Believe it or not, the highlight of my week is the one night I spend sitting in a horse arena.

For a few hours I leave the world behind and watch my daughter ride a horse. I live vicariously through her. That girl’s got courage I can’t comprehend.

It is amazing to see her handle a 600-pound horse with the confidence to lead it from the pasture to the arena, groom it and then hoist a saddle on the horse’s back, or pick the gunk out the horse’s hooves. Nothing makes my daughter happier.

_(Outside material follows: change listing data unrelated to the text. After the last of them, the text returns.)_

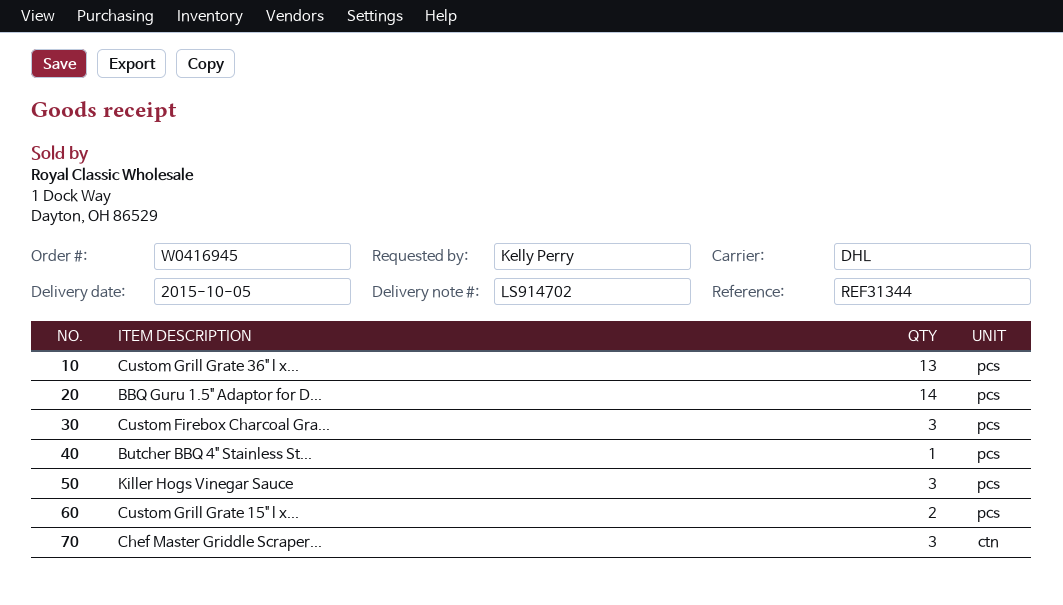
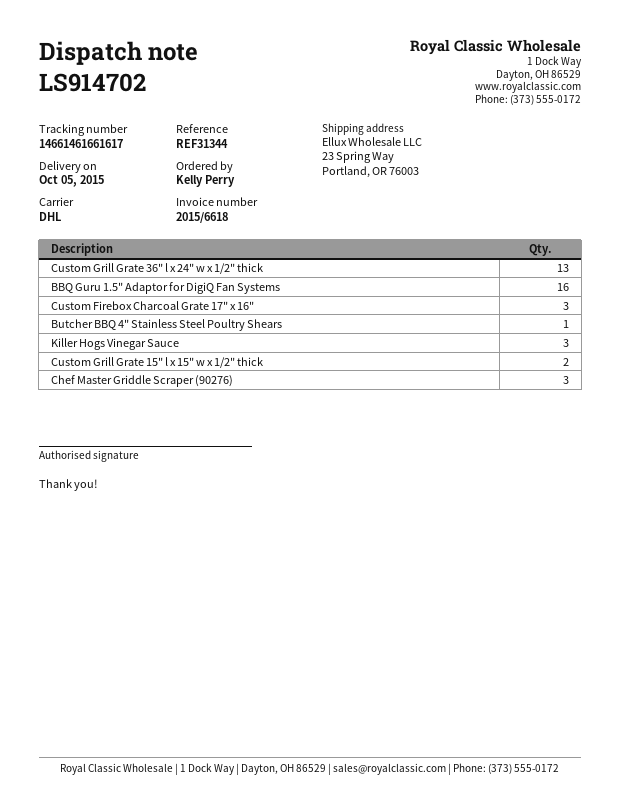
BBQ Guru 1.5" Adaptor for D...: 14 -> 16

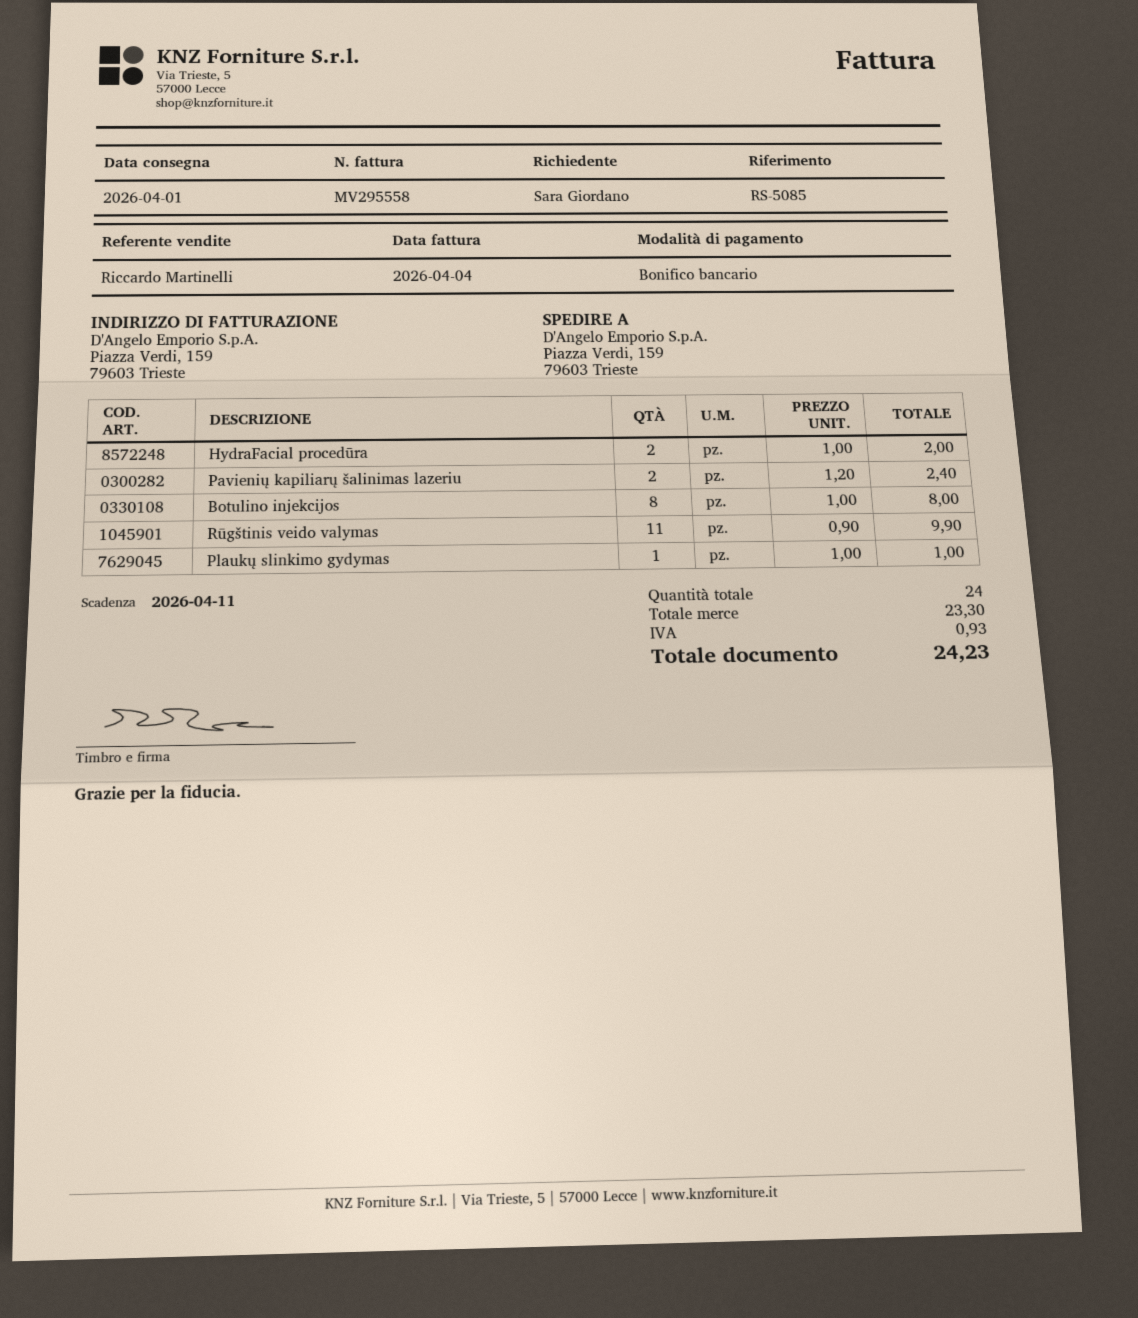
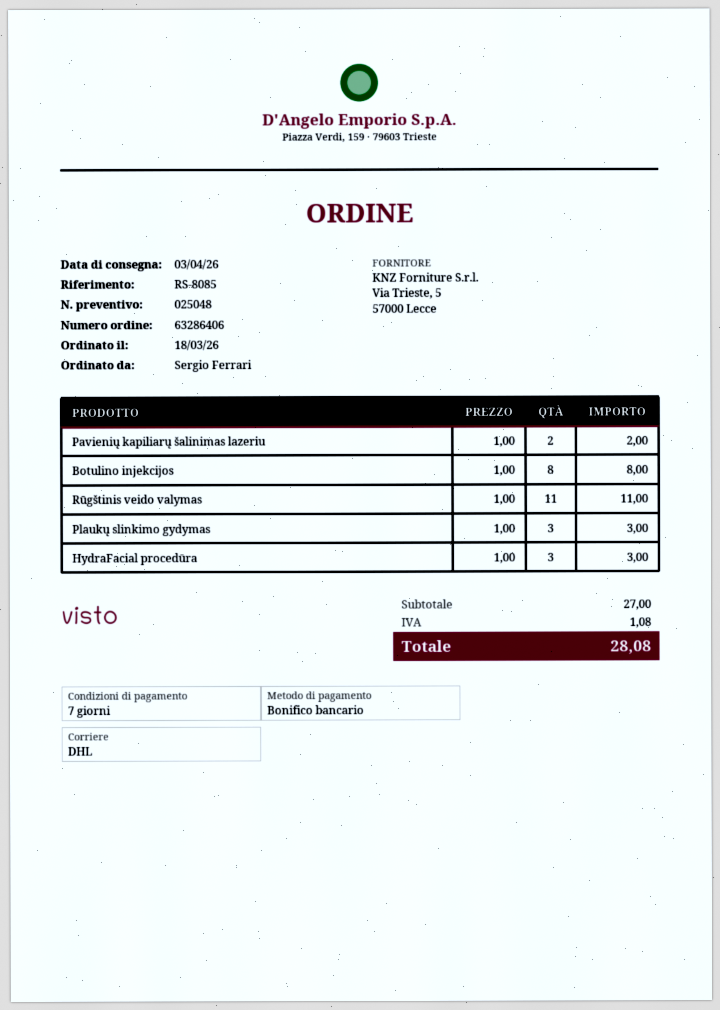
delivery date: 2026-04-01 -> 2026-04-03
reference: RS-5085 -> RS-8085
ordered by: Sara Giordano -> Sergio Ferrari
HydraFacial procedūra: 2 x 1.00 = 2.00 -> 3 x 1.00 = 3.00
Pavienių kapiliarų šalinimas lazeriu: 2 x 1.20 = 2.40 -> 2 x 1.00 = 2.00
Rūgštinis veido valymas: 11 x 0.90 = 9.90 -> 11 x 1.00 = 11.00
Plaukų slinkimo gydymas: 1 x 1.00 = 1.00 -> 3 x 1.00 = 3.00
subtotal: 23.30 -> 27.00
tax: 0.93 -> 1.08
total: 24.23 -> 28.08

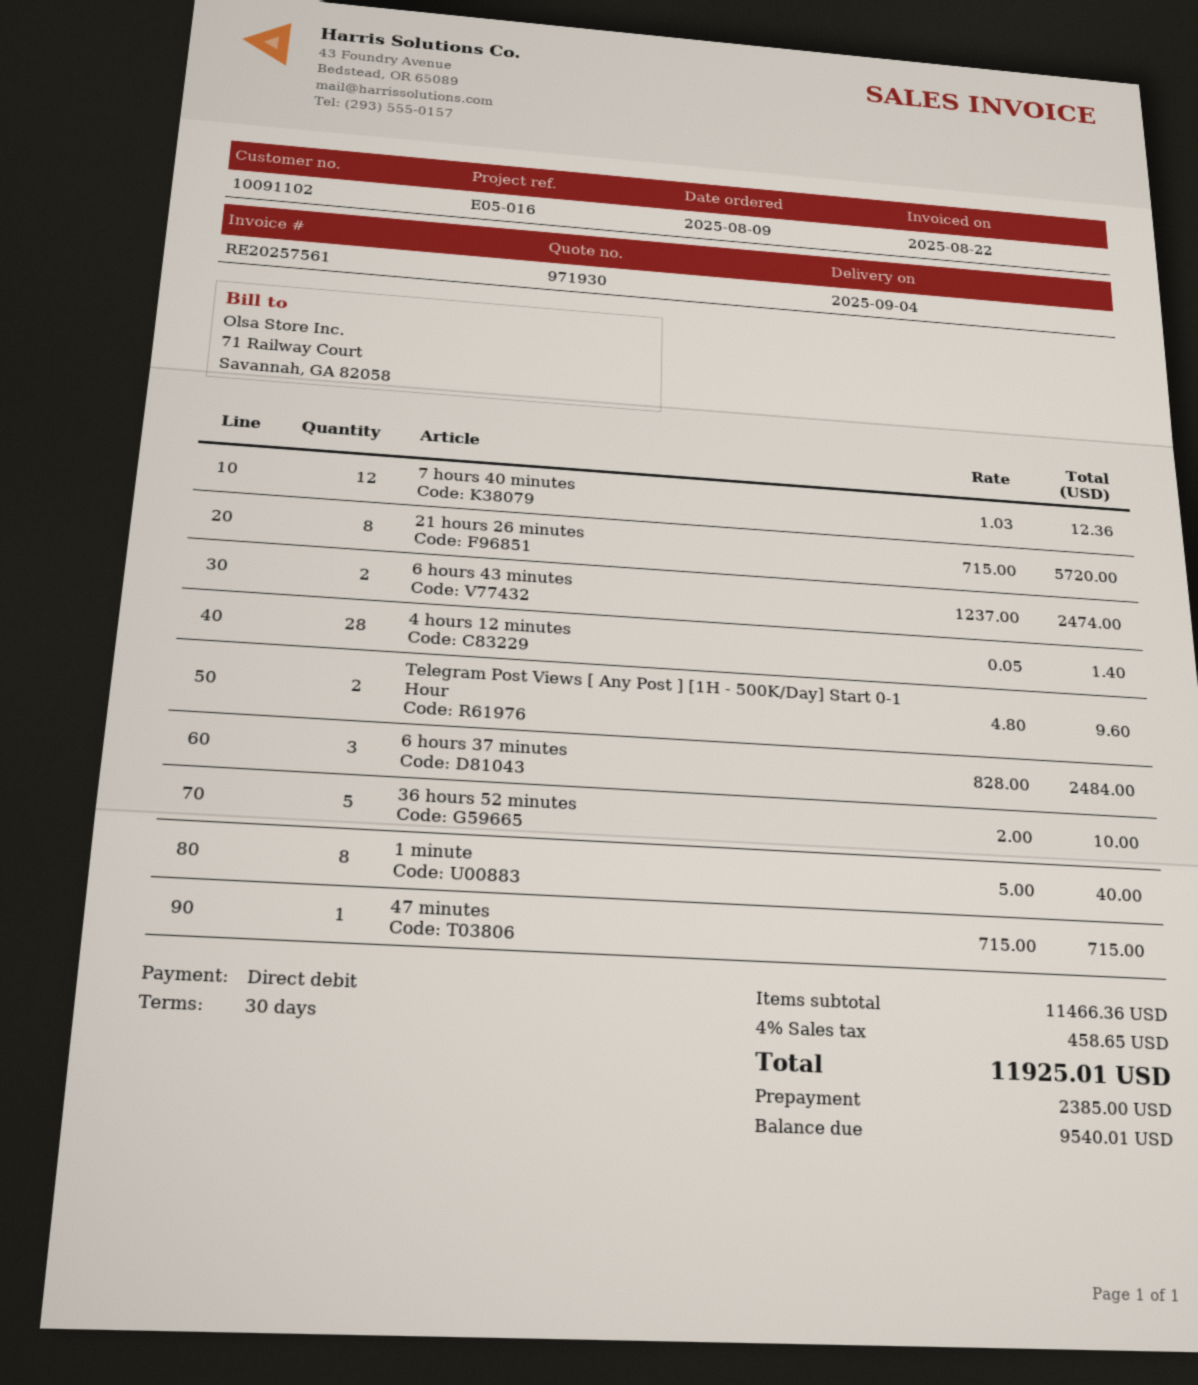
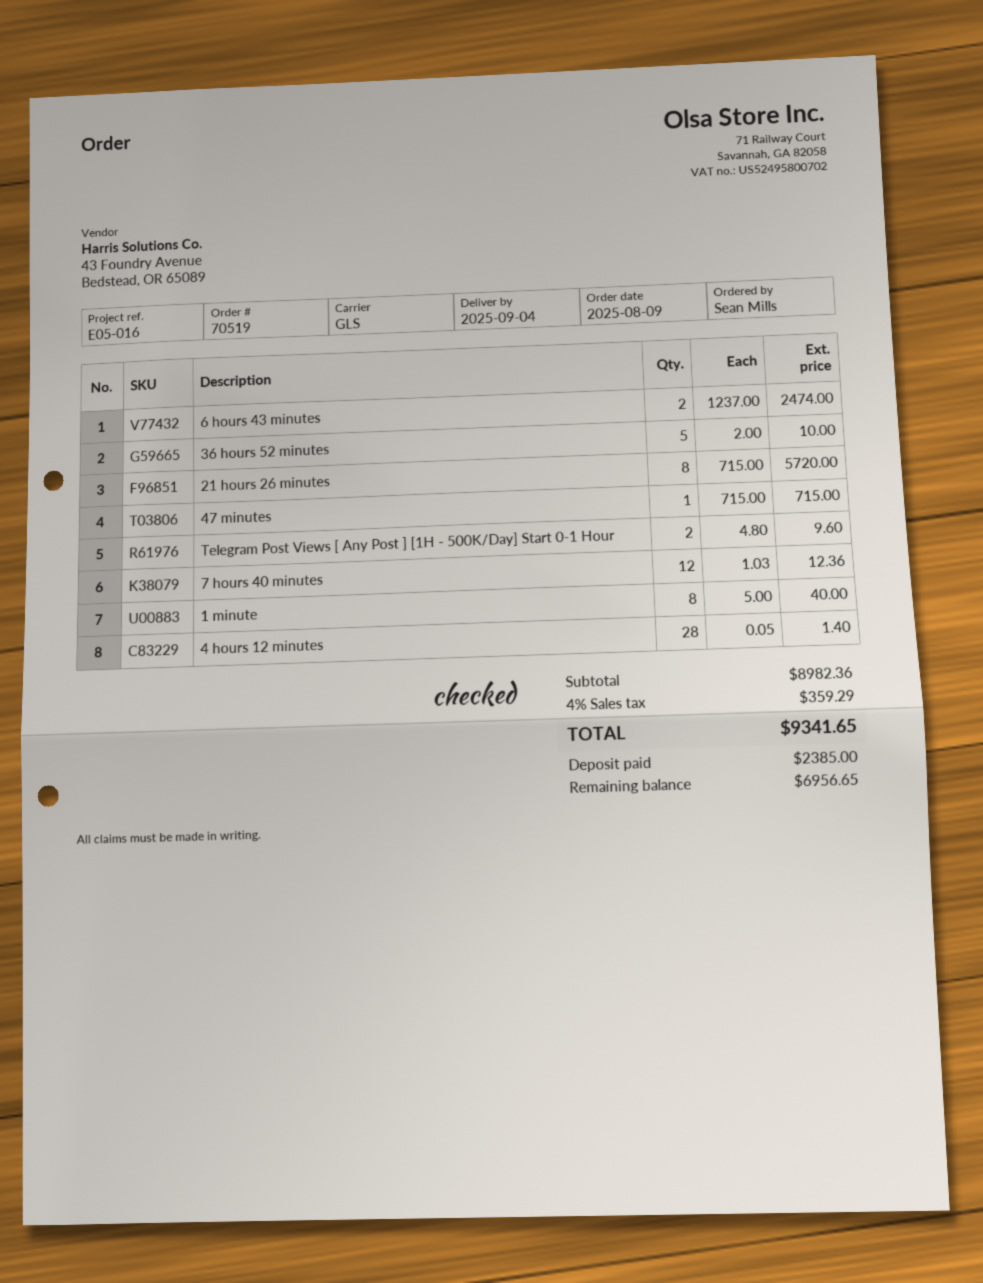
6 hours 37 minutes: 3 x 828.00 = 2484.00 -> none
subtotal: 11466.36 -> 8982.36
tax: 4% = 458.65 -> 4% = 359.29
total: 11925.01 -> 9341.65
balance: 9540.01 -> 6956.65

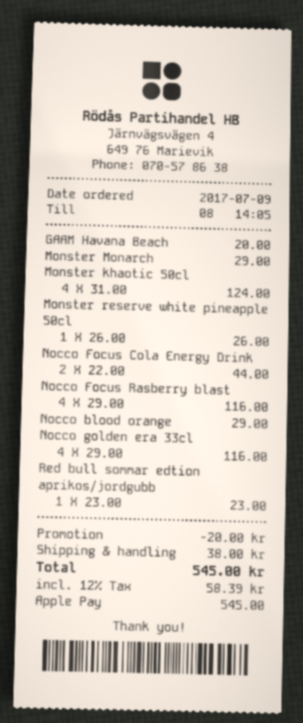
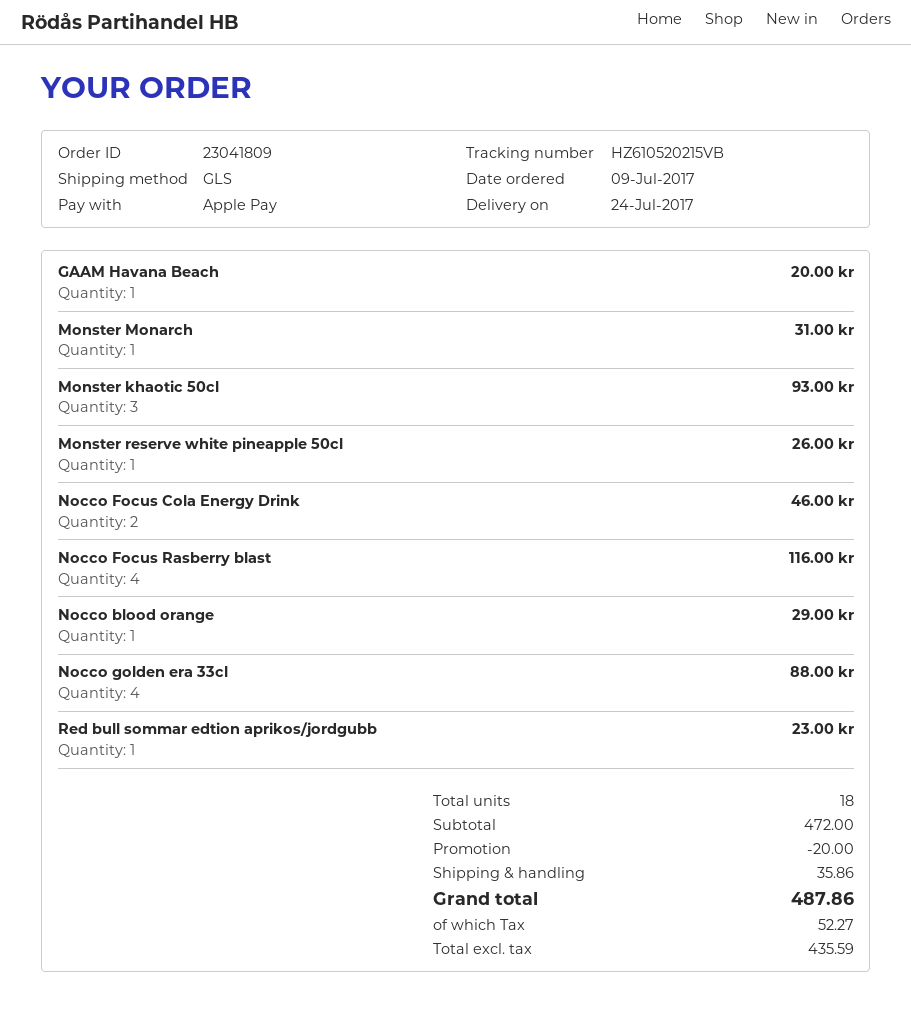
Monster Monarch: 1 for 29.00 -> 1 for 31.00
Monster khaotic 50cl: 4 for 124.00 -> 3 for 93.00
Nocco Focus Cola Energy Drink: 2 for 44.00 -> 2 for 46.00
Nocco golden era 33cl: 4 for 116.00 -> 4 for 88.00
shipping: 38.00 -> 35.86
tax: 58.39 -> 52.27
total: 545.00 -> 487.86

I get a kick out of watching my child try to navigate the horse around a dressage ring, when the animal is every bit as stubborn as she is. It is an experiment in control and patience, sometimes a battle of wills for both horse and rider, or as I like to call it,  karma.

But when I see the two of them work as a team, it is incredible.

Maybe I shouldn’t have told my daughter’s riding coach that though, because before I knew it, coach Lyssa insisted I take a turn.

Gulp. Lyssa brought me a horse that was 15 hands high (or for us non-horse folks, really freakin’ big).  Her name was Princess (insert your own punch line here) and she was about to meet me, the Queen of Awkward.

I approached Princess slowly, cautiously but with fake confidence and waited for someone to bring me the step stool so I could hop on, like the little kids do.

Hop on? Right … more like request a crane and beg for mercy. There was no stool for adults. Lyssa told me to put my foot in the stirrup and hoist my other leg over the horse and sit tall in the saddle. Sure. No problem. Blocking out visions of hip replacement surgery and thanking the gods for stretch denim, I got my miracle. Seated in the saddle, I thought, “wow, I’m up.”

Then it hit me. “Holy crackers, I’m up and it’s a long way down.” With the help of a teenager who promised not to let go, I was led around the ring in what I am sure Princess would consider a pony ride for idiots.

But you know, in about five minutes I was so happy it was ridiculous. Yipee, this was fun.

After half an hour of appreciating my thighs and why I needed a pelvis, the ride was over. I could barely get on, how would I get down? This was going to be ugly. Lyssa instructed me to swing my right leg back and forth, gaining momentum to lift it over the back of the horse in one full swoop while, get this, letting the other foot come out of the stirrup and leaning forward to pivot so I could then slide off the side of the horse landing on two feet. Right.

After several hip-displacing swings I went for it, promptly kicking Princess in the hindquarter while I lay there sprawled in the saddle and half hanging on. I slid down all right, like a drunk gymnast. Lyssa laughed so hard she was doubled over while the students began to applaud. Princess yawned. My daughter cheered. She was proud.